(Input data)

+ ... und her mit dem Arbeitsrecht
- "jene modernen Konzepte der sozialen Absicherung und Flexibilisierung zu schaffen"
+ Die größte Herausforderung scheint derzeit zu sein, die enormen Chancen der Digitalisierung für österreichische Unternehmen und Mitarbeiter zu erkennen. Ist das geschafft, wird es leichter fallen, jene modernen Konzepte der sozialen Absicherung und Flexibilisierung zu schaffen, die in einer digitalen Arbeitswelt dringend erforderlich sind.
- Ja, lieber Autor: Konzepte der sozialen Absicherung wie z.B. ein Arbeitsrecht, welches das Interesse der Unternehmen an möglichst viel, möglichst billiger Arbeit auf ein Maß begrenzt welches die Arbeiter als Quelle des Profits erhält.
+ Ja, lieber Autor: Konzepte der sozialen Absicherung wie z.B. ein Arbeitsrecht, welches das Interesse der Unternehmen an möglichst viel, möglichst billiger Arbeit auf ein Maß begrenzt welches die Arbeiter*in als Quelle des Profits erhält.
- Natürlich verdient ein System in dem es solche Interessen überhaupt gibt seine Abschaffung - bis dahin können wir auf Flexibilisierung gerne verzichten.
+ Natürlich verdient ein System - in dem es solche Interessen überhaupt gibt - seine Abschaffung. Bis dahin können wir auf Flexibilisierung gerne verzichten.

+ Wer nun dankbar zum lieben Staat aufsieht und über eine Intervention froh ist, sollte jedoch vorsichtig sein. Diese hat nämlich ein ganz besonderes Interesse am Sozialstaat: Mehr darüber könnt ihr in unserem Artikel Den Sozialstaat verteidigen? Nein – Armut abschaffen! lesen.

(End Input data)
(Input data)

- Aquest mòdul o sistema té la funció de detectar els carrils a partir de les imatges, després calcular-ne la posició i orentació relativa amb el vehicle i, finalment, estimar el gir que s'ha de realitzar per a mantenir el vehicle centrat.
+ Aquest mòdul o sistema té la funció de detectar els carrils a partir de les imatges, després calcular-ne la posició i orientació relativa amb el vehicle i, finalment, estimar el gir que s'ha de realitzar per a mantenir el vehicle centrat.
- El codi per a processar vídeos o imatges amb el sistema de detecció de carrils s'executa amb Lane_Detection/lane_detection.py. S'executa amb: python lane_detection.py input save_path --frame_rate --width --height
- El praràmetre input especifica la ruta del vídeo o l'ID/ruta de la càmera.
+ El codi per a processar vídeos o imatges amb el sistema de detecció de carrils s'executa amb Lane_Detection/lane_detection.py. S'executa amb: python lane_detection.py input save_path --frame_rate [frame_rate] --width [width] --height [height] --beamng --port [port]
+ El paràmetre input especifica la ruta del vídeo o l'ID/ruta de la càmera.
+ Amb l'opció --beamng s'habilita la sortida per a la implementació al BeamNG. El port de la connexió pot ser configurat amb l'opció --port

(End Input data)

The string "height" appears in how many lines above? Answer with the number only.

▶ [Result for this task] 2